NSLVE is a data program run by Tufts University’s Institute for Democracy and Higher Education that helps colleges and universities compile student registration and voting rates to better understand students’ voting habits.
According to its 2020 national report, Harvard University had a 70.6 percent overall eligible student voter turnout rate in the 2020 election and an eligible registration rate of 83.4 percent. Harvard’s overall student turnout rate — which was five percentage points above the national student average — represents a 9.3 percent increase from 2016 and a 19.1 percent increase from 2018.
Harvard students who worked to increase student turnout in the 2020 election celebrated the study’s findings.
Founded in 2018, Harvard Votes Challenge is a student-run and university-wide initiative that is co-run by the Institute of Politics and the Ash Center at the Harvard Kennedy School. HVC aims to expand voter registration, turnout, and civic engagement among University affiliates.
HVC Co-Chair Alexander K. Park '23 said HVC uses a student-oriented outreach model to promote voter turnout on campus.

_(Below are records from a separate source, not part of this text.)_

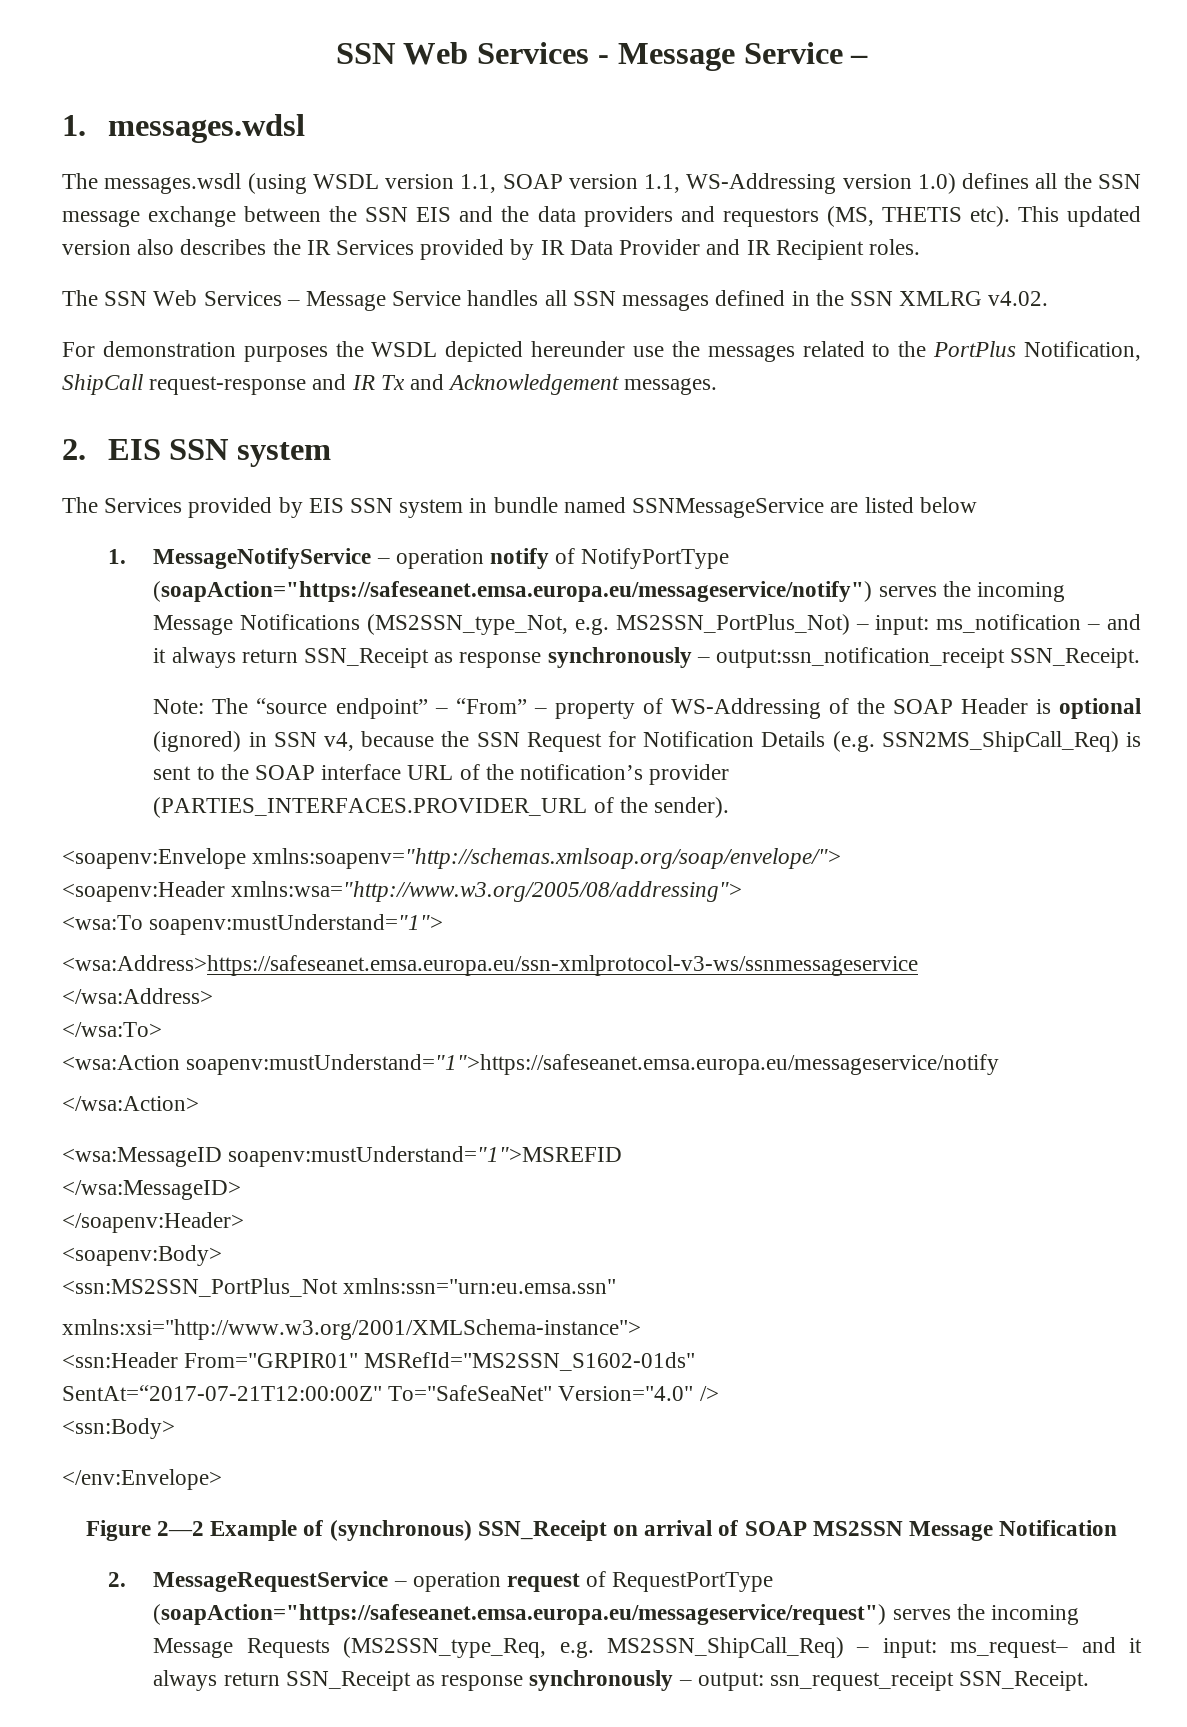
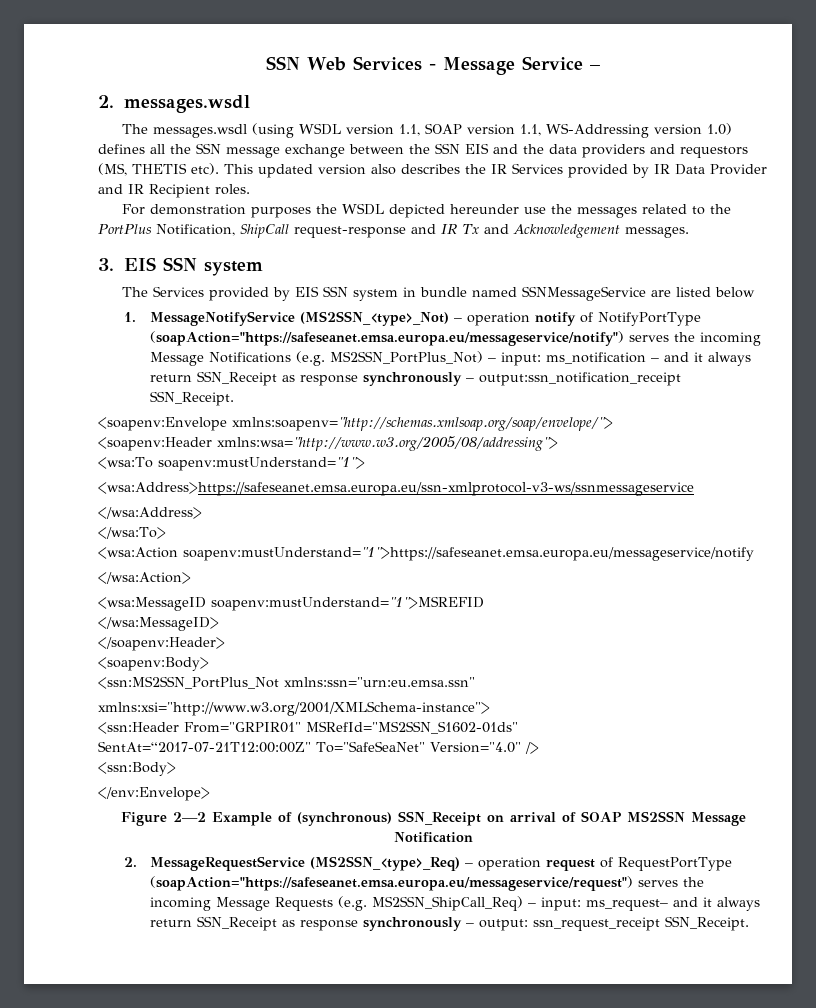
- 1. messages.wdsl
+ 2. messages.wsdl
- The SSN Web Services – Message Service handles all SSN messages defined in the SSN XMLRG v4.02.
- 2. EIS SSN system
+ 3. EIS SSN system
- 1. MessageNotifyService – operation notify of NotifyPortType (soapAction="https://safeseanet.emsa.europa.eu/messageservice/notify") serves the incoming Message Notifications (MS2SSN_type_Not, e.g. MS2SSN_PortPlus_Not) – input: ms_notification – and it always return SSN_Receipt as response synchronously – output:ssn_notification_receipt SSN_Receipt.
+ 1. MessageNotifyService (MS2SSN_<type>_Not) – operation notify of NotifyPortType (soapAction="https://safeseanet.emsa.europa.eu/messageservice/notify") serves the incoming Message Notifications (e.g. MS2SSN_PortPlus_Not) – input: ms_notification – and it always return SSN_Receipt as response synchronously – output:ssn_notification_receipt SSN_Receipt.
- Note: The “source endpoint” – “From” – property of WS-Addressing of the SOAP Header is optional (ignored) in SSN v4, because the SSN Request for Notification Details (e.g. SSN2MS_ShipCall_Req) is sent to the SOAP interface URL of the notification’s provider (PARTIES_INTERFACES.PROVIDER_URL of the sender).
- 2. MessageRequestService – operation request of RequestPortType (soapAction="https://safeseanet.emsa.europa.eu/messageservice/request") serves the incoming Message Requests (MS2SSN_type_Req, e.g. MS2SSN_ShipCall_Req) – input: ms_request– and it always return SSN_Receipt as response synchronously – output: ssn_request_receipt SSN_Receipt.
+ 2. MessageRequestService (MS2SSN_<type>_Req) – operation request of RequestPortType (soapAction="https://safeseanet.emsa.europa.eu/messageservice/request") serves the incoming Message Requests (e.g. MS2SSN_ShipCall_Req) – input: ms_request– and it always return SSN_Receipt as response synchronously – output: ssn_request_receipt SSN_Receipt.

Park pointed to his own experience working with Asian American and Pacific Islander groups at Harvard.
“Encouragement from the president of, say, the Asian American Association, is much more powerful than some random person texting you to vote in the 2020 election,” Park said.

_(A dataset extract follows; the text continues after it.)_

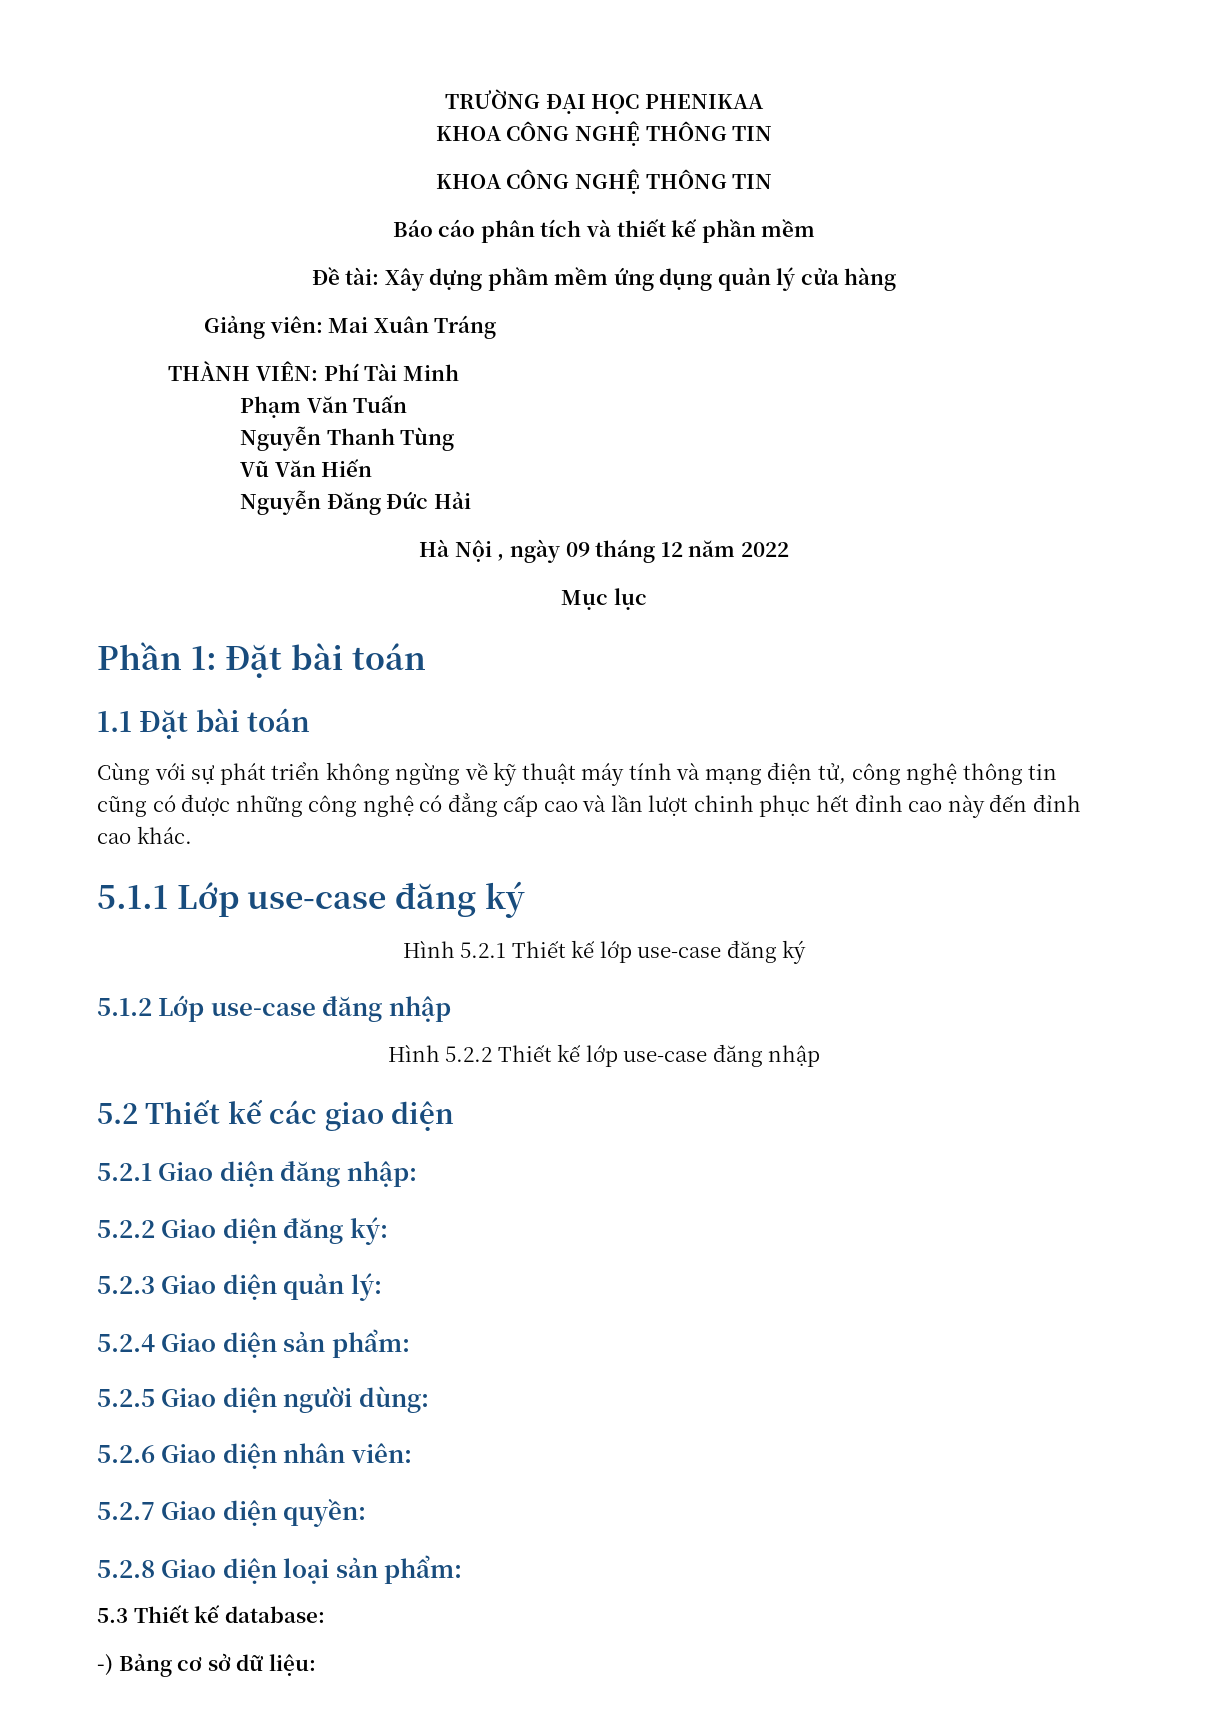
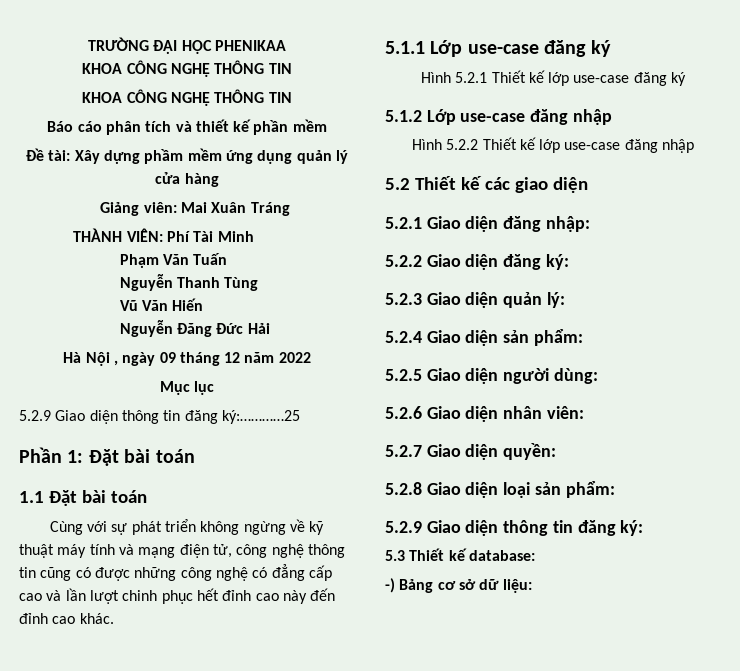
+ 5.2.9 Giao diện thông tin đăng ký:…………25
+ 5.2.9 Giao diện thông tin đăng ký:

He added Covid-19 had the unintended positive consequence of empowering students to take initiative to navigate the voting process.
“If there’s one silver lining through kind of the pandemic was that a lot of students gained experience in voting in difficult conditions,” Park said.

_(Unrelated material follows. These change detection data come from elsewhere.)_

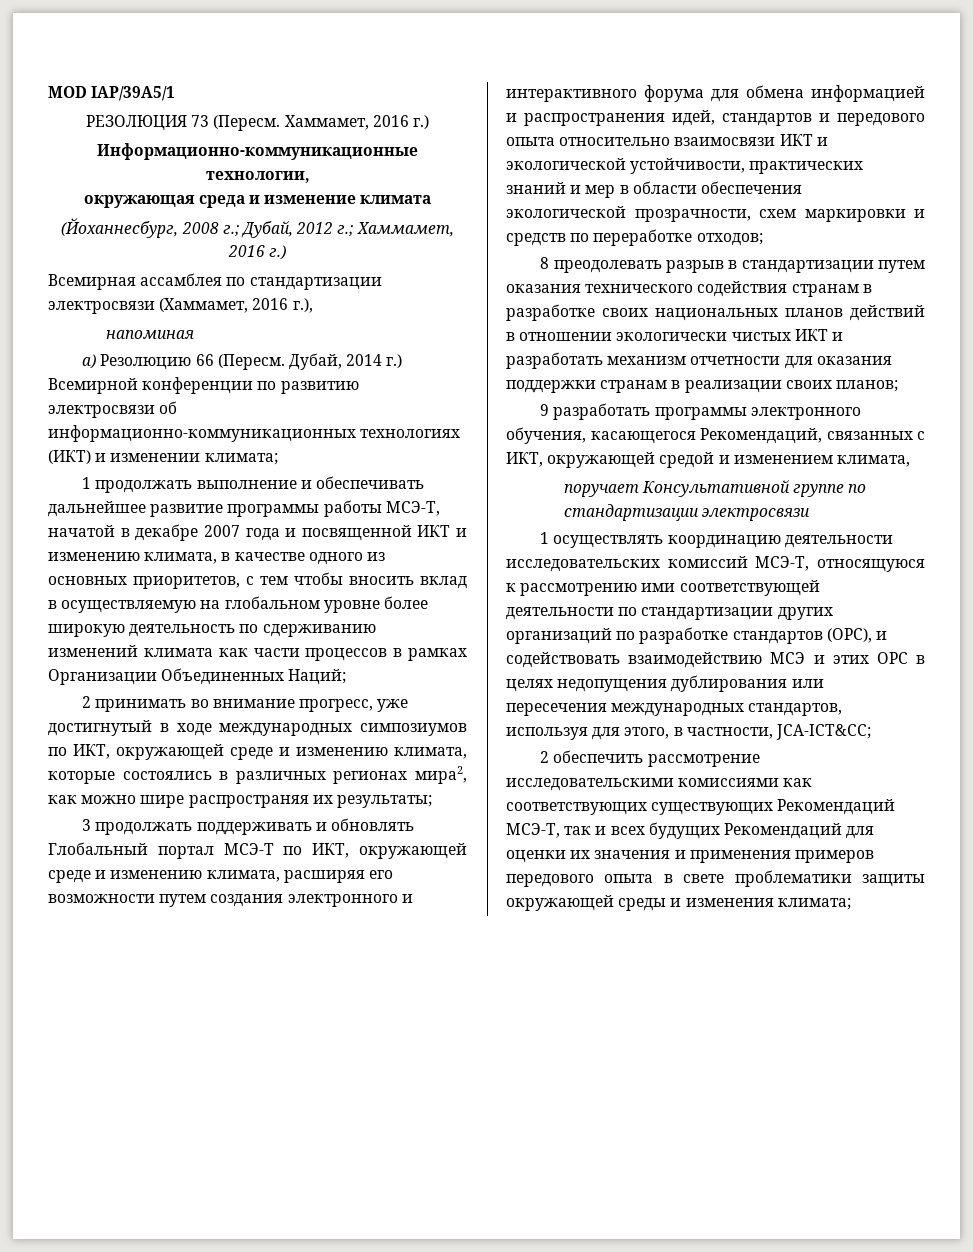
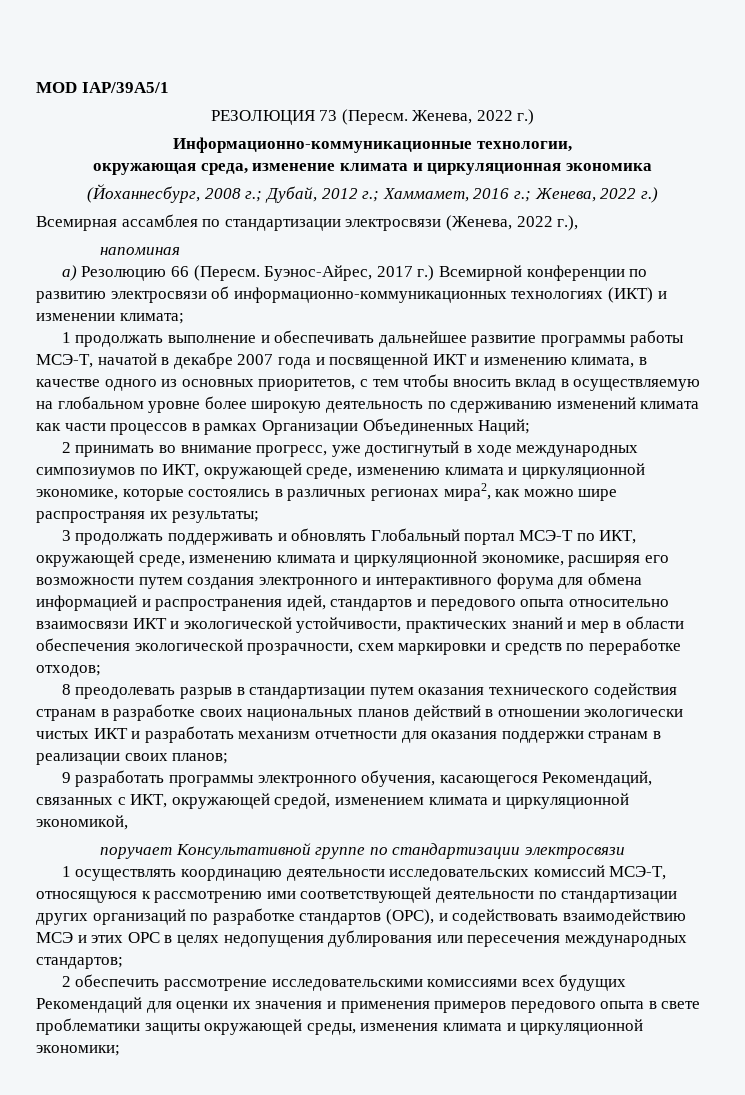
- РЕЗОЛЮЦИЯ 73 (Пересм. Хаммамет, 2016 г.)
+ РЕЗОЛЮЦИЯ 73 (Пересм. Женева, 2022 г.)
- окружающая среда и изменение климата
+ окружающая среда, изменение климата и циркуляционная экономика
- (Йоханнесбург, 2008 г.; Дубай, 2012 г.; Хаммамет, 2016 г.)
+ (Йоханнесбург, 2008 г.; Дубай, 2012 г.; Хаммамет, 2016 г.; Женева, 2022 г.)
- Всемирная ассамблея по стандартизации электросвязи (Хаммамет, 2016 г.),
+ Всемирная ассамблея по стандартизации электросвязи (Женева, 2022 г.),
- Дубай, 2014 г.) Всемирной конференции по развитию электросвязи об информационно-коммуникационных технологиях (ИКТ) и изменении климата;
+ Буэнос-Айрес, 2017 г.) Всемирной конференции по развитию электросвязи об информационно-коммуникационных технологиях (ИКТ) и изменении климата;
- 2 принимать во внимание прогресс, уже достигнутый в ходе международных симпозиумов по ИКТ, окружающей среде и изменению климата, которые состоялись в различных регионах мира2, как можно шире распространяя их результаты;
+ 2 принимать во внимание прогресс, уже достигнутый в ходе международных симпозиумов по ИКТ, окружающей среде, изменению климата и циркуляционной экономике, которые состоялись в различных регионах мира2, как можно шире распространяя их результаты;
- 3 продолжать поддерживать и обновлять Глобальный портал МСЭ-Т по ИКТ, окружающей среде и изменению климата, расширяя его возможности путем создания электронного и интерактивного форума для обмена информацией и распространения идей, стандартов и передового опыта относительно взаимосвязи ИКТ и экологической устойчивости, практических знаний и мер в области обеспечения экологической прозрачности, схем маркировки и средств по переработке отходов;
+ 3 продолжать поддерживать и обновлять Глобальный портал МСЭ-Т по ИКТ, окружающей среде, изменению климата и циркуляционной экономике, расширяя его возможности путем создания электронного и интерактивного форума для обмена информацией и распространения идей, стандартов и передового опыта относительно взаимосвязи ИКТ и экологической устойчивости, практических знаний и мер в области обеспечения экологической прозрачности, схем маркировки и средств по переработке отходов;
- 9 разработать программы электронного обучения, касающегося Рекомендаций, связанных с ИКТ, окружающей средой и изменением климата,
+ 9 разработать программы электронного обучения, касающегося Рекомендаций, связанных с ИКТ, окружающей средой, изменением климата и циркуляционной экономикой,
- 1 осуществлять координацию деятельности исследовательских комиссий МСЭ-Т, относящуюся к рассмотрению ими соответствующей деятельности по стандартизации других организаций по разработке стандартов (ОРС), и содействовать взаимодействию МСЭ и этих ОРС в целях недопущения дублирования или пересечения международных стандартов, используя для этого, в частности, JCA-ICT&CC;
+ 1 осуществлять координацию деятельности исследовательских комиссий МСЭ-Т, относящуюся к рассмотрению ими соответствующей деятельности по стандартизации других организаций по разработке стандартов (ОРС), и содействовать взаимодействию МСЭ и этих ОРС в целях недопущения дублирования или пересечения международных стандартов;
- 2 обеспечить рассмотрение исследовательскими комиссиями как соответствующих существующих Рекомендаций МСЭ-Т, так и всех будущих Рекомендаций для оценки их значения и применения примеров передового опыта в свете проблематики защиты окружающей среды и изменения климата;
+ 2 обеспечить рассмотрение исследовательскими комиссиями всех будущих Рекомендаций для оценки их значения и применения примеров передового опыта в свете проблематики защиты окружающей среды, изменения климата и циркуляционной экономики;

Kevin L. Ballen '22, a former co-chair of the HVC and current vice president of the Institute of Politics, said HVC specifically tried to promote civic engagement among affinity groups in 2020.
“We did a lot of work with cultural affinity groups across the 2020 election, building a variety of different coalitions and really sort of investing in leaders of these different organizations,” Ballen said.
Per the national student data report, in 2020 voter turnout increased 17 percent among Asian students, 15 percent among Black students, and 13 percent among Hispanic students, compared to 2016 data.
Ballen said he believes colleges can play a substantial role in boosting civic engagement. “We’re in coalitions with our Ivy League peers and with our Boston area peers, so it shows overall a national movement towards colleges really prioritizing civic engagement and voting.”
Ballen said the study confirms that students make up a powerful voter bloc in the electorate.
“Now it’s time to engage us and factor us in when you’re making decisions or when you’re going out in your campaigns because we’re going to show up at the polls and our generation is going to have increasing influence every single year,” he said.
HVC Co-Chair Lily Richman '24 said that despite high voter turnout among Harvard students in the last election cycle, she believes there is still room for growth.
“We want to reach the final twenty-nine percent and we want to make sure that every student who is eligible to vote turns out and votes,” Richman said.